Closing arguments were expected to take place on Wednesday in the lawsuit filed by Michael Mann. Mann gained prominence for his graph, known as the “hockey stick,” which was published in 1998 in the journal Nature. The graph illustrated a significant increase in average temperatures in the Northern Hemisphere during the 20th century, following a period of relative stability for 900 years.

Mann’s work received widespread attention and was included in a United Nations climate panel report in 2001. It was also featured in Al Gore’s documentary “An Inconvenient Truth,” which won an Oscar in 2006. However, his research also attracted skeptics, two of whom Mann took to court for their attacks, claiming that they had negatively impacted his career and reputation both in the United States and internationally.

In 2012, the Competitive Enterprise Institute, a libertarian think tank, published a blog post by Rand Simberg that compared investigations into Mann’s work at Penn State University to the case of Jerry Sandusky, a former assistant football coach convicted of sexually assaulting multiple children. Mann’s research had come under scrutiny after his and other scientists’ emails were leaked in 2009, an incident known as “Climate Gate.” Skeptics alleged that Mann had manipulated data. Although investigations by Penn State and governmental organizations cleared Mann, he continued to face attacks, particularly from conservatives.

Simberg wrote in his blog post, “Mann could be said to be the Jerry Sandusky of climate science, except for instead of molesting children, he has molested and tortured data.” Another writer, Mark Steyn, later referenced Simberg’s article in his own piece in National Review, calling Mann’s research “fraudulent.”

Mann filed a lawsuit against the two men and their publishers, seeking monetary damages. The case has gone through various courts, with the two outlets being dismissed as defendants in 2021, while the claims against the individuals remained.

In a statement, Simberg stated that the case was about the freedom of speech on important issues such as climate change. He expressed concern that if individuals faced years of litigation for expressing their opinions, it would have a negative impact on society.

Steyn declined to comment while the trial is ongoing, but he had previously stated that he was merely expressing an opinion.

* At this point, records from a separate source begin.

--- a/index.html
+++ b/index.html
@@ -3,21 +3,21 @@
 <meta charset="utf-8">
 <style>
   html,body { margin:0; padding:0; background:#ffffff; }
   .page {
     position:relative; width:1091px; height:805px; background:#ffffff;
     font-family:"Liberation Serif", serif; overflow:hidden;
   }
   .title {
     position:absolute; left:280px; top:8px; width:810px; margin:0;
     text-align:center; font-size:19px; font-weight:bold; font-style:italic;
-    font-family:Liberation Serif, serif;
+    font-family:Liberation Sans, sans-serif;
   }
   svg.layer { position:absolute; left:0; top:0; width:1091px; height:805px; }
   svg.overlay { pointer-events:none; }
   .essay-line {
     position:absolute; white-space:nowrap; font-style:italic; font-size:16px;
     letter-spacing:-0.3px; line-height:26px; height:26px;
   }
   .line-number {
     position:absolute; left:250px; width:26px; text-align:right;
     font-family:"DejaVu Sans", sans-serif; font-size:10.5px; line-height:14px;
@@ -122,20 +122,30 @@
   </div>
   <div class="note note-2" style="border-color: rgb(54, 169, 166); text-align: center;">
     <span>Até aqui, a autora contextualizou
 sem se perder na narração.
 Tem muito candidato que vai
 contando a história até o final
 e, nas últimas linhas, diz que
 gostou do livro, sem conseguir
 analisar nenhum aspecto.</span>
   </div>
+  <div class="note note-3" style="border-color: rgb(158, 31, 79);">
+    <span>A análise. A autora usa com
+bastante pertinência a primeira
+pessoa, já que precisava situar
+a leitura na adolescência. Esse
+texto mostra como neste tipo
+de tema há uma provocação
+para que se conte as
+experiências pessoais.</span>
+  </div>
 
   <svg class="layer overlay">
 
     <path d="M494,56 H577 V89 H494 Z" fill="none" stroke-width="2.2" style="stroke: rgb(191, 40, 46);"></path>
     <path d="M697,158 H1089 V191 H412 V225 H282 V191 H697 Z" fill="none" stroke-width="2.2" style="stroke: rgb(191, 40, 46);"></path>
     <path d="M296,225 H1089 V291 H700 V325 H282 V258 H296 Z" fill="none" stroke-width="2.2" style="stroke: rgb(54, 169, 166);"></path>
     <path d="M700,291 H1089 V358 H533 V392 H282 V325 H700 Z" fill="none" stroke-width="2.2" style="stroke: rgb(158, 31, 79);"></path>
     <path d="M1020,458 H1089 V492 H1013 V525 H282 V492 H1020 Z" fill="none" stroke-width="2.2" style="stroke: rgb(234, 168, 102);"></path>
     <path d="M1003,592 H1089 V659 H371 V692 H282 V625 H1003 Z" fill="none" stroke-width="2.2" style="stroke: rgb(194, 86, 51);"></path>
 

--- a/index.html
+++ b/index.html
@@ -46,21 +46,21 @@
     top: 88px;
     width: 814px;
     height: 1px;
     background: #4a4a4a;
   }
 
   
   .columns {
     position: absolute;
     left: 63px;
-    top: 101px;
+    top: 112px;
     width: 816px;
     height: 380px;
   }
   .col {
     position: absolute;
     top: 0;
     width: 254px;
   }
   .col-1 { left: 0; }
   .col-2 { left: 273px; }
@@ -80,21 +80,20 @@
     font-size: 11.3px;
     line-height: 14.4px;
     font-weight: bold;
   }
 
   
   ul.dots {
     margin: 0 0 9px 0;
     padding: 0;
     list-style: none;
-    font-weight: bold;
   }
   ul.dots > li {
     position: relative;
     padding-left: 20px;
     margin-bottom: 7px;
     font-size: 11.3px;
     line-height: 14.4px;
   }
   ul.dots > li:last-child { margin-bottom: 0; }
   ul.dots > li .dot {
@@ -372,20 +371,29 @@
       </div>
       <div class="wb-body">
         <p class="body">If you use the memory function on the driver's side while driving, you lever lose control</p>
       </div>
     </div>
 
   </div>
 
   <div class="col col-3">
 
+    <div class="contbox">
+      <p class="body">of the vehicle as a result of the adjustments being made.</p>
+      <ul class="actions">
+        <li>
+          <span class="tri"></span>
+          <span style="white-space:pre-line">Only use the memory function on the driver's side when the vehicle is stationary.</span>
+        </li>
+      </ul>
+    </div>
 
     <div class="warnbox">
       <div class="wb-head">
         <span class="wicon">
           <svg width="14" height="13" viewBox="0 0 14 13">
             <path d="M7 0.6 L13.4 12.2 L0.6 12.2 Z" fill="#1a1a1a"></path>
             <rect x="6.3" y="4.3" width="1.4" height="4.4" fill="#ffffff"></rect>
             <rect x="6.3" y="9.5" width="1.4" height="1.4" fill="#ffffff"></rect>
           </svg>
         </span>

The outcome of Mann’s case is being closely watched by other climate scientists. Kate Cell, a senior climate campaign manager at The Union of Concerned Scientists, stated that a favorable verdict for Mann could discourage attacks and nasty rhetoric against climate scientists. However, Mann must prove that the writers not only made false and defamatory statements but also acted with actual malice, which is a higher threshold for cases involving public figures.

Lyrissa Lidsky, a constitutional law professor at the University of Florida and an expert on defamation, explained that defamation cases involving public figures often favor free speech rights. She emphasized that defamation is not solely about the truth but allows for the expression of unkind or harsh opinions protected under the First Amendment.

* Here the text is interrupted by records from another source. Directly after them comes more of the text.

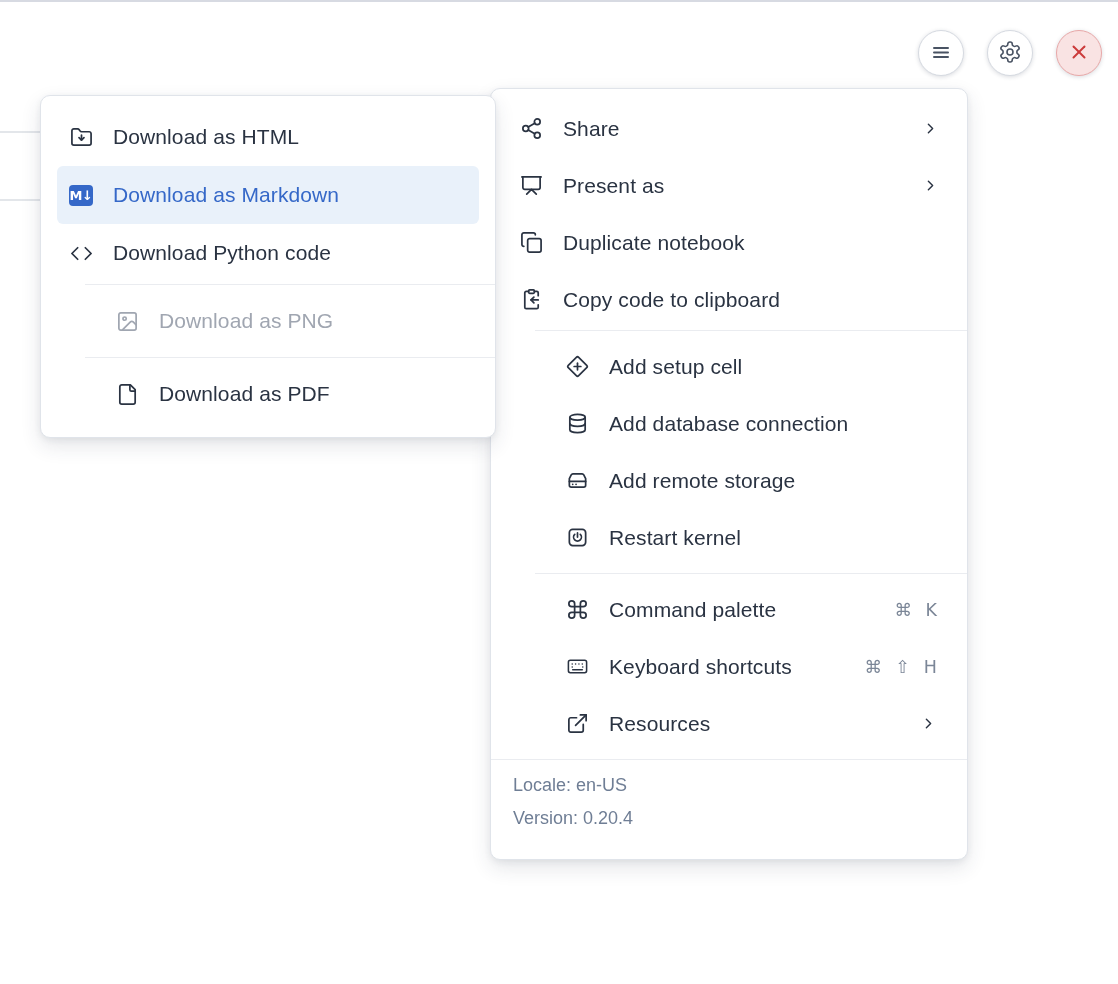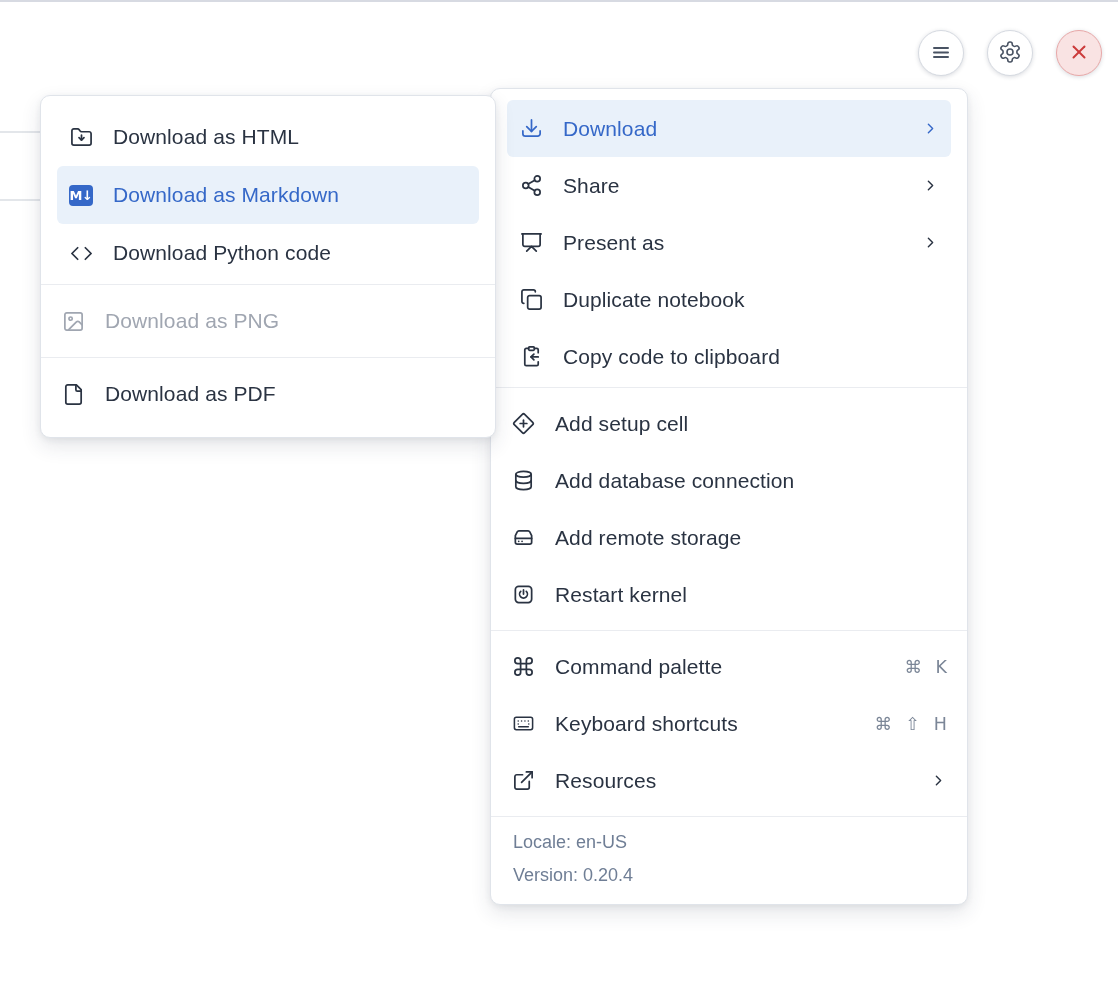--- a/index.html
+++ b/index.html
@@ -35,21 +35,21 @@
     position: absolute;
     background: #ffffff;
     border: 1px solid #e0e4ea;
     border-radius: 10px;
     box-shadow: 0 8px 20px rgba(40, 52, 72, 0.12), 0 2px 6px rgba(40, 52, 72, 0.07);
   }
   #download-submenu { left: 40px; top: 95px; width: 456px; z-index: 3; padding: 10px 0 7px; }
   #main-menu { left: 490px; top: 88px; width: 478px; z-index: 2; padding: 9px 0 0; }
 
   .menu-group { padding: 2px 8px; }
-  .menu-group + .menu-group { border-top: 1px solid #eaecf0; padding: 7px 0; }
+  .menu-group + .menu-group { border-top: 1px solid #eaecf0; padding: 7px 10px; margin-left: 44px; }
 
   .menu-item {
     display: flex; align-items: center;
     height: 57px;
     margin: 0 8px; padding: 0 12px;
     border-radius: 6px;
     gap: 20px;
     cursor: pointer;
     color: var(--text, #2a3342);
   }
@@ -72,21 +72,21 @@
   .md-badge {
     width: 27px; height: 21px; border-radius: 4px;
     background: var(--accent, #3568c8); color: #ffffff;
     display: flex; align-items: center; justify-content: center;
     font-size: 13px; font-weight: bold; letter-spacing: -0.5px;
     font-family: "DejaVu Sans", sans-serif;
   }
 
   .menu-footer {
     border-top: 1px solid #eaecf0;
-    padding: 9px 22px 12px;
+    padding: 9px 22px 24px;
     color: var(--footer-text, #6f7e95);
     font-size: 18px; line-height: 33px;
   }
 </style>
 </head>
 <body>
 
 <div class="top-border"></div>
 <div class="bg-line l1"></div>
 <div class="bg-line l2"></div>
@@ -162,35 +162,20 @@
           </svg>
         </span>
         <span class="mi-label">Download as PDF</span>
       </div>
     </div>
   </div>
 
 <div class="menu" id="main-menu">
   <div id="main-menu-groups">
       <div class="menu-group">
-        <div class="menu-item highlighted">
-          <span class="mi-icon">
-            <svg viewBox="0 0 24 24" fill="none" stroke="currentColor" stroke-width="1.8" stroke-linecap="round" stroke-linejoin="round">
-              <path d="M21 14.5v3a2.5 2.5 0 0 1-2.5 2.5h-13A2.5 2.5 0 0 1 3 17.5v-3"></path>
-              <path d="m7 10 5 5 5-5"></path>
-              <path d="M12 15V3"></path>
-            </svg>
-          </span>
-          <span class="mi-label">Download</span>
-          <span class="mi-trailing">
-            <span class="mi-chevron"><svg viewBox="0 0 24 24" fill="none" stroke="currentColor" stroke-width="2" stroke-linecap="round" stroke-linejoin="round">
-                <path d="m9 18 6-6-6-6"></path>
-              </svg></span>
-          </span>
-        </div>
         <div class="menu-item">
           <span class="mi-icon">
             <svg viewBox="0 0 24 24" fill="none" stroke="currentColor" stroke-width="1.8" stroke-linecap="round" stroke-linejoin="round">
               <circle cx="18" cy="5" r="3"></circle>
               <circle cx="6" cy="12" r="3"></circle>
               <circle cx="18" cy="19" r="3"></circle>
               <path d="m8.6 13.5 6.8 4"></path>
               <path d="m15.4 6.5-6.8 4"></path>
             </svg>
           </span>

The trial takes place against the backdrop of the highly divisive and partisan nature of the climate change issue in the United States. A 2023 poll conducted by The Associated Press-NORC Center for Public Affairs Research revealed that 91% of Democrats believe in climate change, while only 52% of Republicans share that belief.

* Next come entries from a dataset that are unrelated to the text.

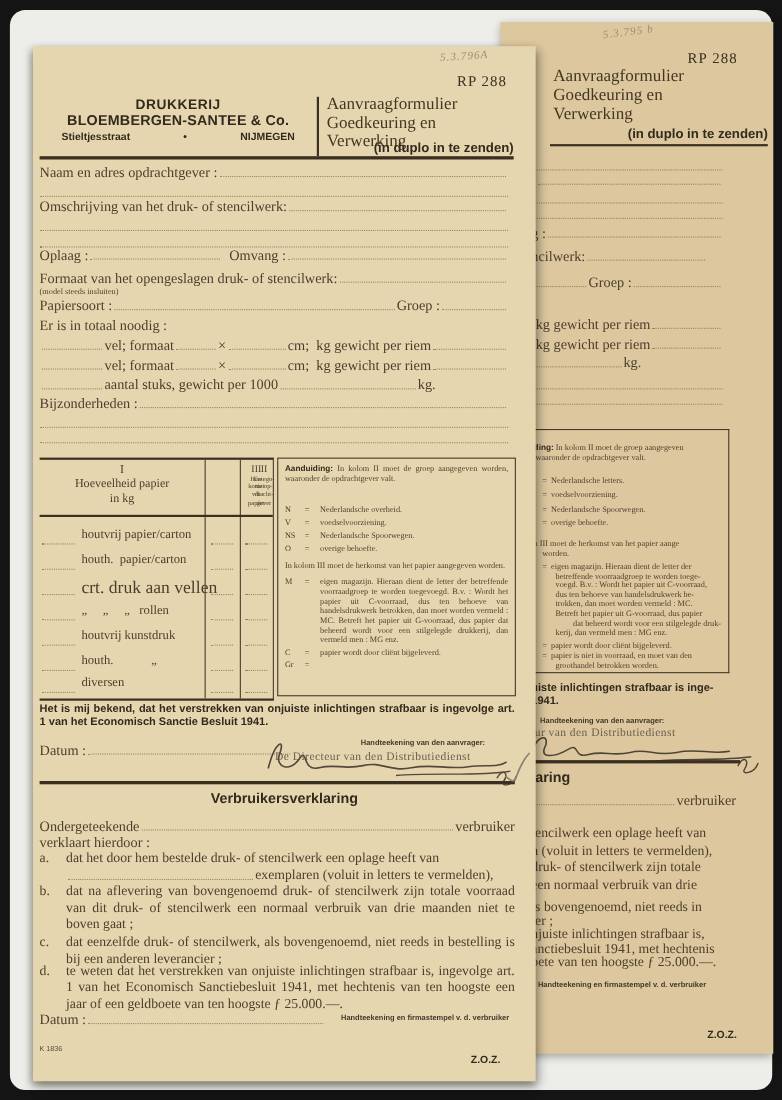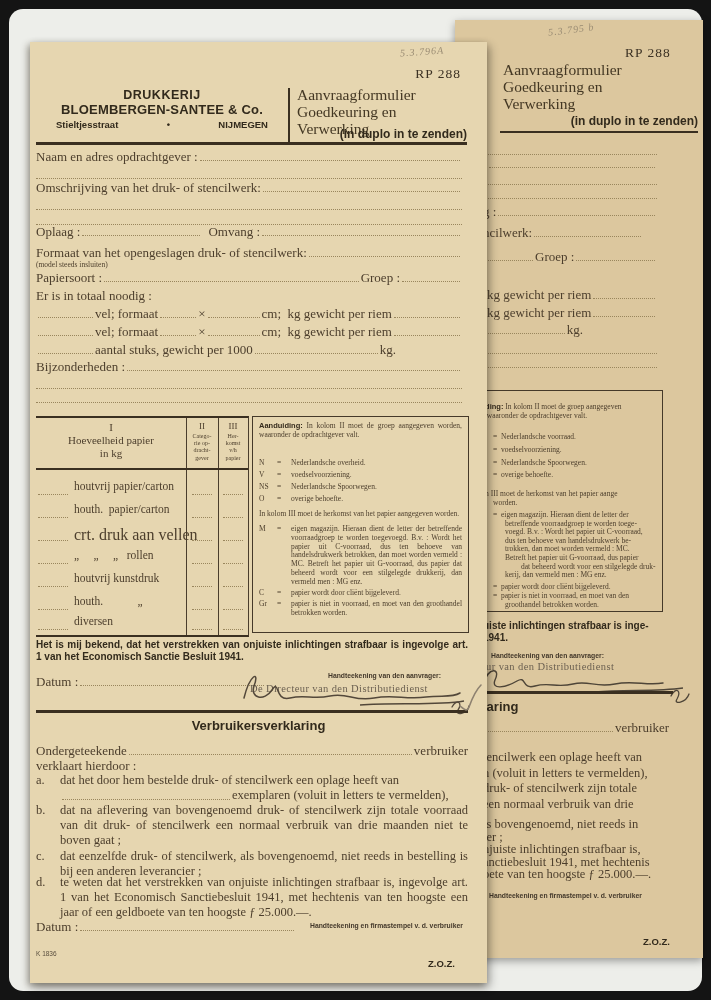--- a/index.html
+++ b/index.html
@@ -75,21 +75,21 @@
     <div class="row f13 ser" style="left:28px;top:302px;width:100px;height:15px;">
         <span class="dl"></span>
         <span>kg.</span>
       </div>
     <div class="dlf" style="left:28px;top:331px;width:174px;"></div>
     <div class="dlf" style="left:28px;top:345px;width:174px;"></div>
 
     <div class="abs aand" style="left:-10px;top:370px;width:217px;height:220px;border-top:1.5px solid #453929;border-right:1.5px solid #453929;border-bottom:1.5px solid #453929;">
       <div class="abs" style="left:38px;top:12px;"><span class="bd">iding:</span><span> In kolom II moet de groep aangegeven</span></div>
       <div class="abs" style="left:38px;top:21px;">, waaronder de opdrachtgever valt.</div>
-      <div class="abs pre" style="left:48px;top:42px;">=  Nederlandsche voorraad.</div>
+      <div class="abs pre" style="left:48px;top:42px;">=  Nederlandsche letters.</div>
       <div class="abs pre" style="left:48px;top:55px;">=  voedselvoorziening.</div>
       <div class="abs pre" style="left:48px;top:68px;">=  Nederlandsche Spoorwegen.</div>
       <div class="abs pre" style="left:48px;top:80px;">=  overige behoefte.</div>
       <div class="abs" style="left:38px;top:99px;">m III moet de herkomst van het papier aange</div>
       <div class="abs" style="left:48px;top:108px;">worden.</div>
       <div class="abs pre" style="left:48px;top:120px;">=  eigen magazijn. Hieraan dient de letter der</div>
       <div class="abs" style="left:60px;top:128.6px;">betreffende voorraadgroep te worden toege-</div>
       <div class="abs" style="left:60px;top:137.2px;">voegd. B.v. : Wordt het papier uit C-voorraad,</div>
       <div class="abs" style="left:60px;top:145.8px;">dus ten behoeve van handelsdrukwerk be-</div>
       <div class="abs" style="left:60px;top:154.4px;">trokken, dan moet worden vermeld : MC.</div>
@@ -211,21 +211,21 @@
 
     <div class="abs" style="left:6px;top:374px;width:212px;height:217px;border-top:2px solid #3a2f20;border-bottom:2px solid #3a2f20;border-right:1px solid #4a3d2c;">
       <div class="abs" style="left:150px;top:0;width:1px;height:217px;background:#4a3d2c;"></div>
       <div class="abs" style="left:182px;top:0;width:1px;height:217px;background:#4a3d2c;"></div>
       <div class="abs" style="left:0;top:50px;width:212px;height:2px;background:#3a2f20;"></div>
       <div class="abs ser" style="left:0;top:3px;width:150px;text-align:center;font-size:11px;line-height:13px;">
         <div>I</div>
         <div>Hoeveelheid papier</div>
         <div>in kg</div>
       </div>
-      <div class="abs ser" style="left:150px;top:3px;width:32px;text-align:center;font-size:9px;">
+      <div class="abs ser" style="left:150px;top:3px;width:32px;text-align:center;font-size:9px;padding-left:38px;">
         <div>II</div>
         <div style="font-size:6px;line-height:7.2px;margin-top:2px;">
           <div>Catego-</div>
           <div>rie op-</div>
           <div>dracht-</div>
           <div>gever</div>
         </div>
       </div>
       <div class="abs ser" style="left:182px;top:3px;width:30px;text-align:center;font-size:9px;">
         <div>III</div>
@@ -310,21 +310,20 @@
           <span style="flex:1;" class="jus">eigen magazijn. Hieraan dient de letter der betreffende voorraadgroep te worden toegevoegd. B.v. : Wordt het papier uit C-voorraad, dus ten behoeve van handelsdrukwerk betrokken, dan moet worden vermeld : MC. Betreft het papier uit G-voorraad, dus papier dat beheerd wordt voor een stilgelegde drukkerij, dan vermeld men : MG enz.</span>
         </div>
       <div style="display:flex;margin-bottom:2.5px;">
           <span style="width:18px;">C</span>
           <span style="width:14px;">=</span>
           <span style="flex:1;">papier wordt door cliënt bijgeleverd.</span>
         </div>
       <div style="display:flex;">
           <span style="width:18px;">Gr</span>
           <span style="width:14px;">=</span>
-          <span style="flex:1;">papier is niet in voorraad, en moet van den groothandel betrokken worden.</span>
         </div>
     </div>
 
     <div class="abs sanb jus" style="left:6px;top:597px;width:432px;font-size:10px;line-height:11.5px;">Het is mij bekend, dat het verstrekken van onjuiste inlichtingen strafbaar is ingevolge art. 1 van het Economisch Sanctie Besluit 1941.</div>
     <div class="row f13 ser" style="left:6px;top:631px;width:230px;height:16px;">
         <span>Datum :</span>
         <span class="dl"></span>
       </div>
     <div class="abs tiny" style="left:298px;top:630px;">Handteekening van den aanvrager:</div>
     <div class="abs ser stamp" style="left:220px;top:641px;font-size:10.5px;width:220px;">De Directeur van den Distributiedienst</div>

Many scientists have been following Mann’s case closely as misinformation about climate change continues to spread, and they themselves have faced attacks. However, Lidsky expressed skepticism that the outcome of Mann’s case would have a significant impact, particularly on social media. She believed that a jury’s decision in one case would not put an end to climate skepticism, regardless of the trial’s outcome.

(Note: The Associated Press’ climate and environmental coverage receives financial support from multiple private foundations. AP is solely responsible for all content.)